▶ [Work request]
Each record below must be reproduced exactly as it reads, with its images omitted.

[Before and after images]
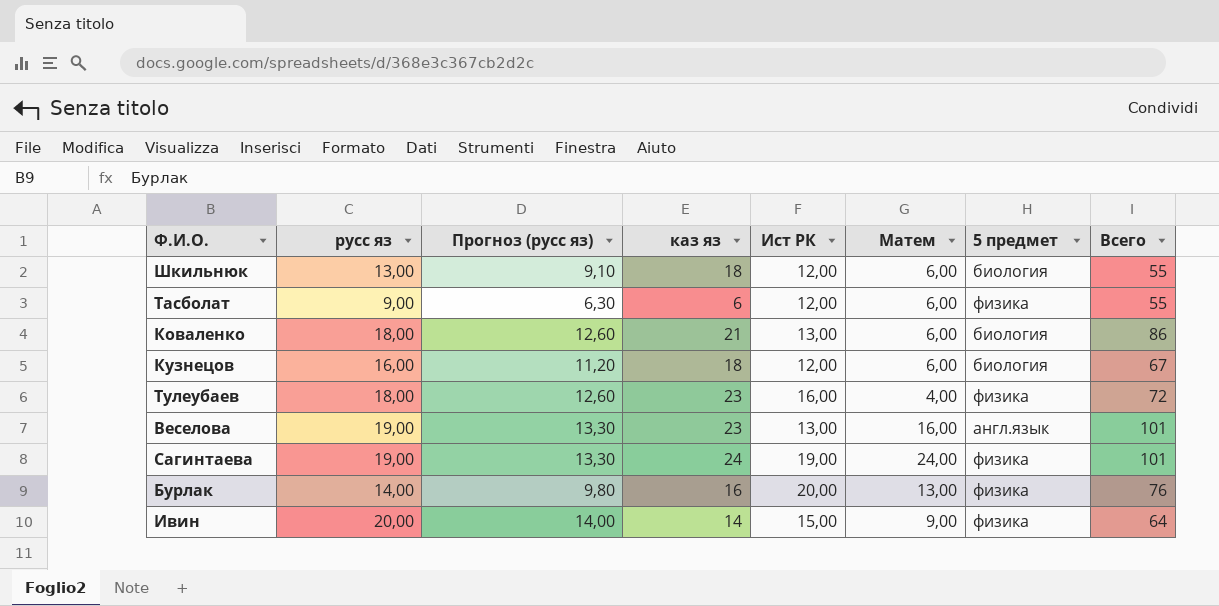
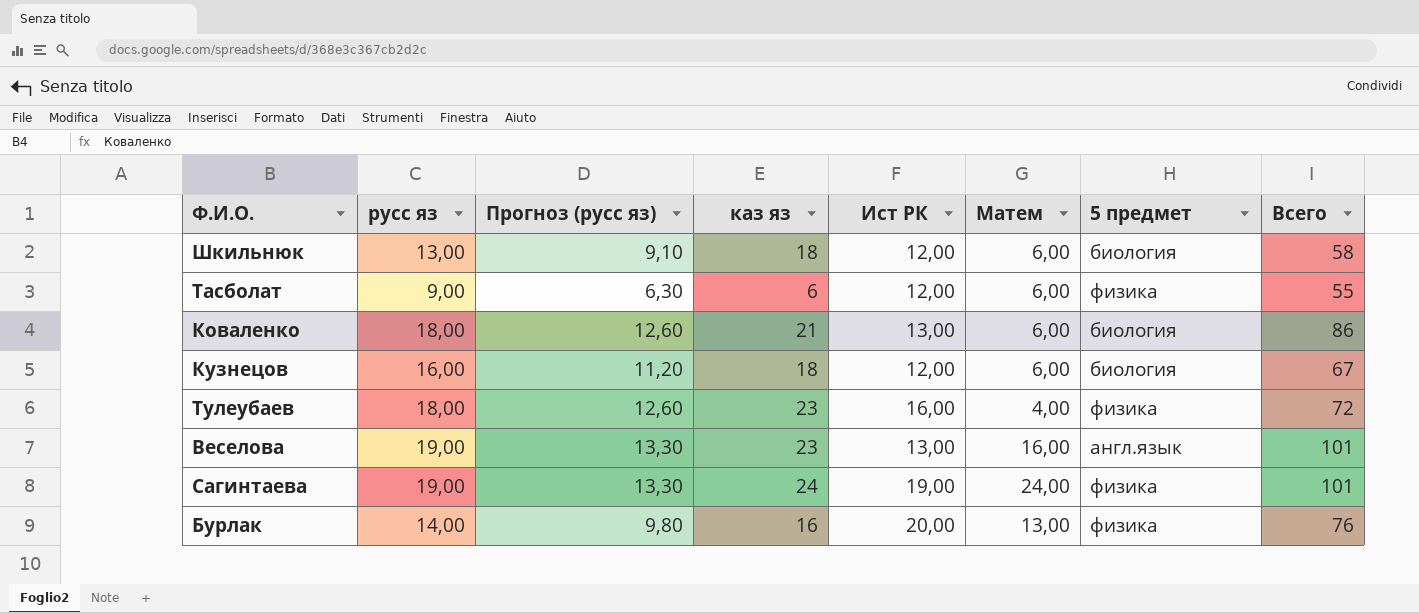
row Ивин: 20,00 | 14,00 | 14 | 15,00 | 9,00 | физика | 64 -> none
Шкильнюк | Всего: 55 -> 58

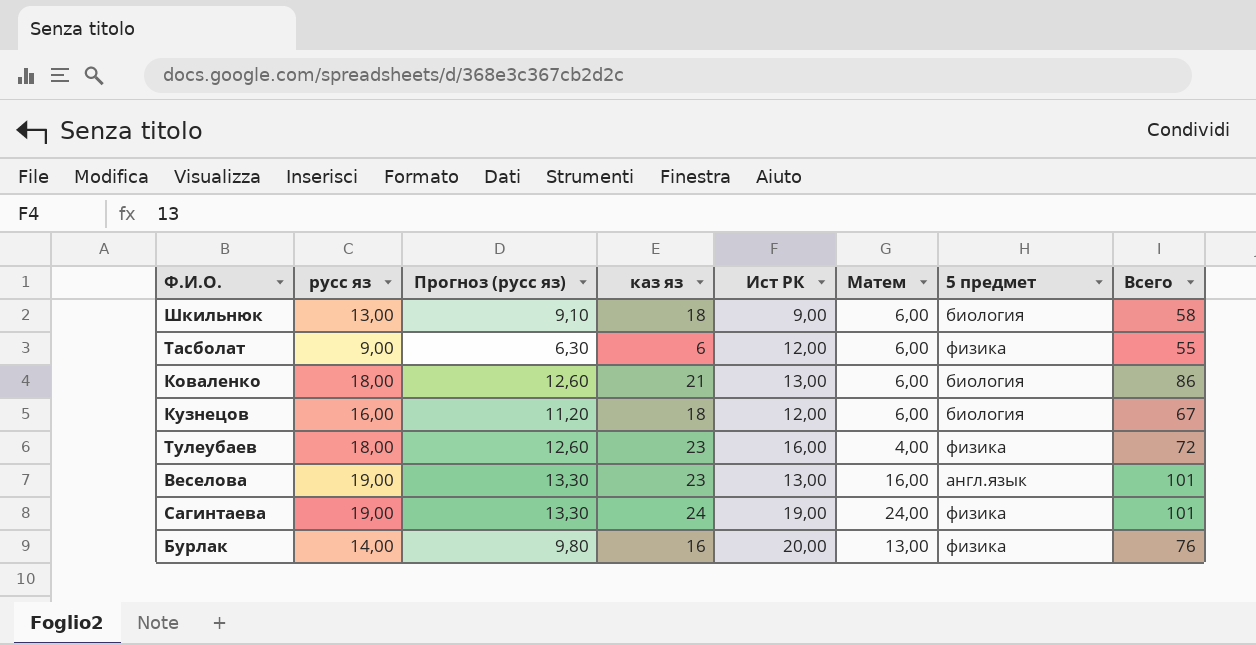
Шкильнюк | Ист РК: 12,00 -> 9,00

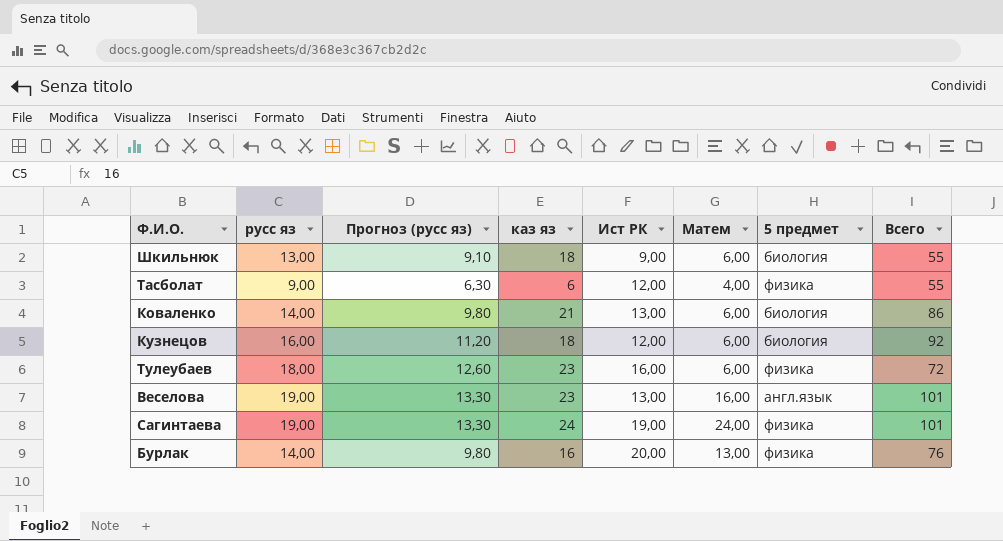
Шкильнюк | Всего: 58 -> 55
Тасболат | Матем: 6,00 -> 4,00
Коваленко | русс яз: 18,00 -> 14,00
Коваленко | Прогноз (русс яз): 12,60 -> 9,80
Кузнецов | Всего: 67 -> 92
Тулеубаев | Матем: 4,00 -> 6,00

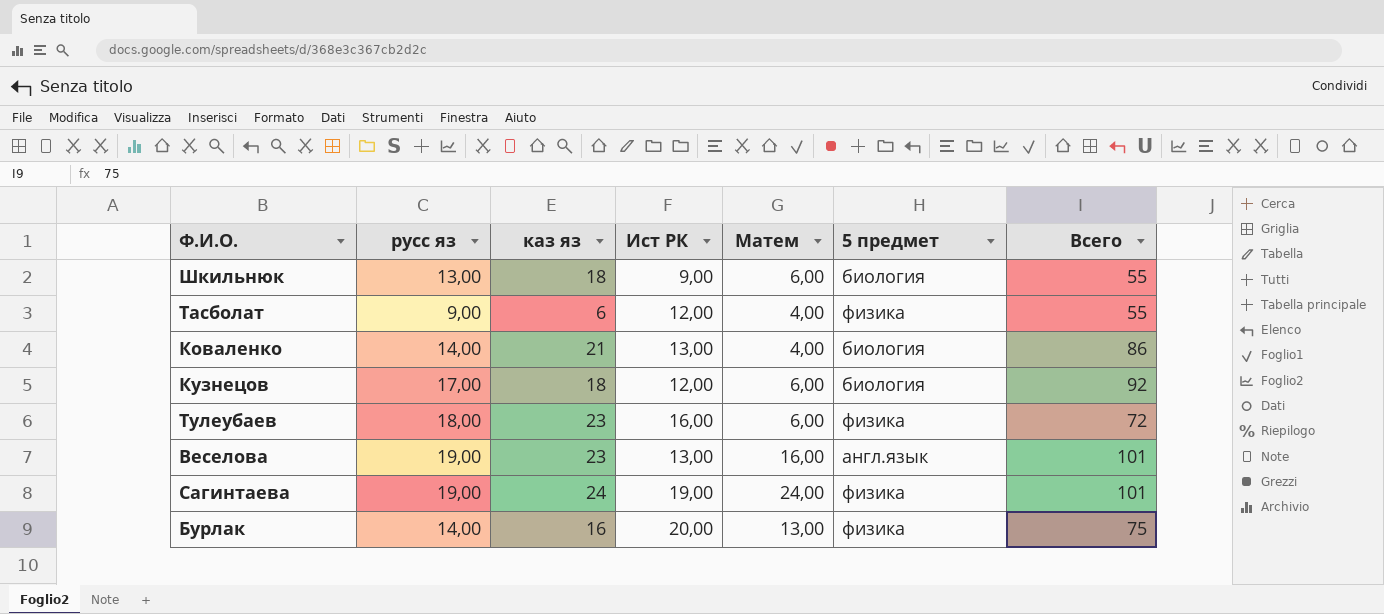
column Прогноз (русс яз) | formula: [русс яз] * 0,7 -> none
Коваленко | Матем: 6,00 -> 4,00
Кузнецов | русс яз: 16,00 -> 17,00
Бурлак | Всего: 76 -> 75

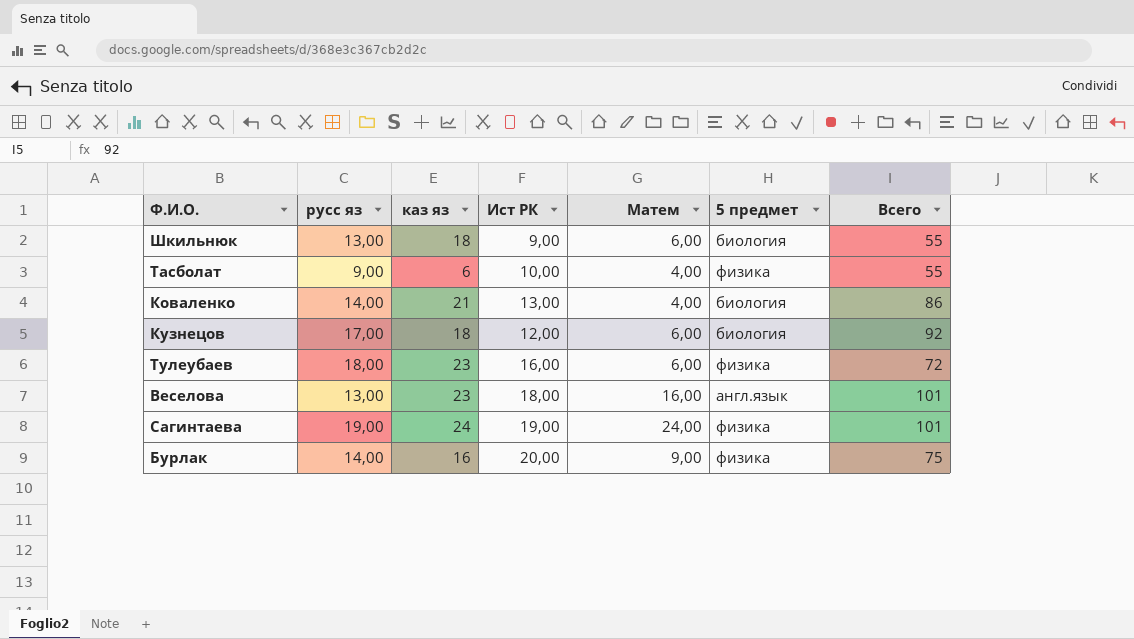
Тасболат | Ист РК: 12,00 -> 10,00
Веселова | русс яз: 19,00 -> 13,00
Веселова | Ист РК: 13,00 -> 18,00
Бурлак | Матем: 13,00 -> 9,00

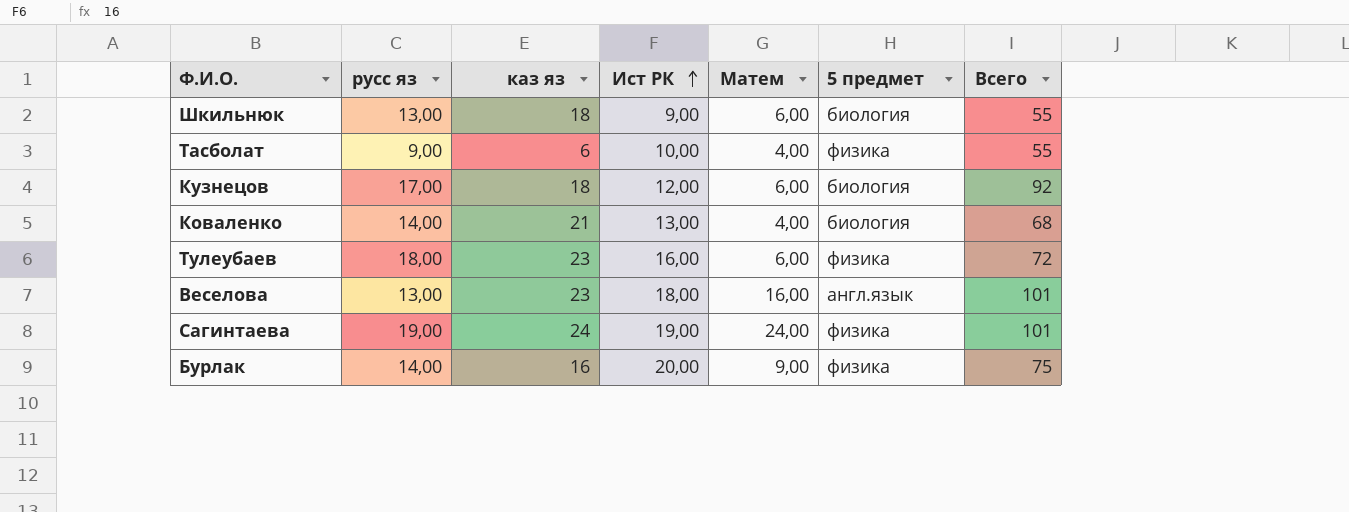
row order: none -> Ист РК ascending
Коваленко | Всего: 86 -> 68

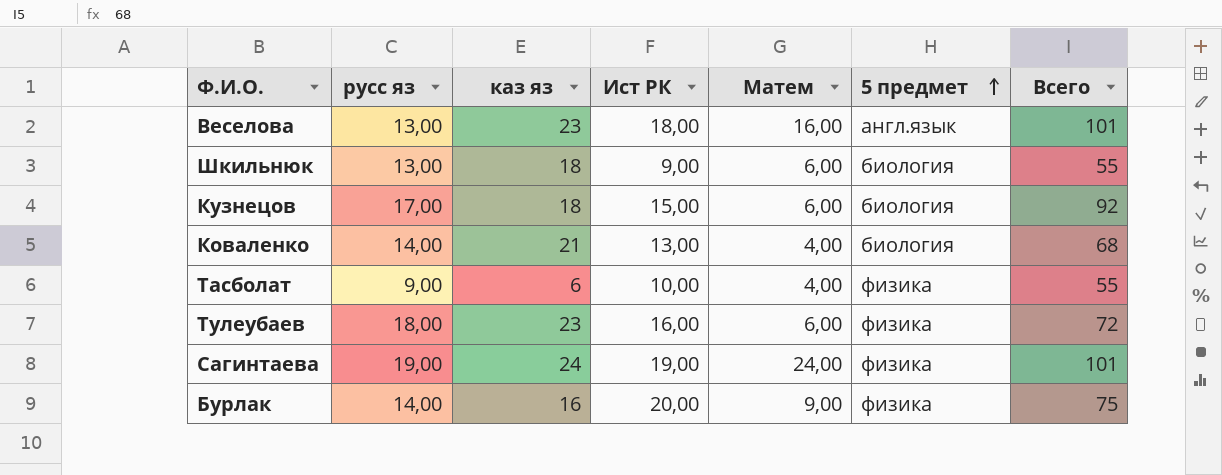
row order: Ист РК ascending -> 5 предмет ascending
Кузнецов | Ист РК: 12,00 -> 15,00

▶ [Solution to this exercise]
row Ивин: 20,00 | 14,00 | 14 | 15,00 | 9,00 | физика | 64 -> none
Шкильнюк | Всего: 55 -> 58

Шкильнюк | Ист РК: 12,00 -> 9,00

Шкильнюк | Всего: 58 -> 55
Тасболат | Матем: 6,00 -> 4,00
Коваленко | русс яз: 18,00 -> 14,00
Коваленко | Прогноз (русс яз): 12,60 -> 9,80
Кузнецов | Всего: 67 -> 92
Тулеубаев | Матем: 4,00 -> 6,00

column Прогноз (русс яз) | formula: [русс яз] * 0,7 -> none
Коваленко | Матем: 6,00 -> 4,00
Кузнецов | русс яз: 16,00 -> 17,00
Бурлак | Всего: 76 -> 75

Тасболат | Ист РК: 12,00 -> 10,00
Веселова | русс яз: 19,00 -> 13,00
Веселова | Ист РК: 13,00 -> 18,00
Бурлак | Матем: 13,00 -> 9,00

row order: none -> Ист РК ascending
Коваленко | Всего: 86 -> 68

row order: Ист РК ascending -> 5 предмет ascending
Кузнецов | Ист РК: 12,00 -> 15,00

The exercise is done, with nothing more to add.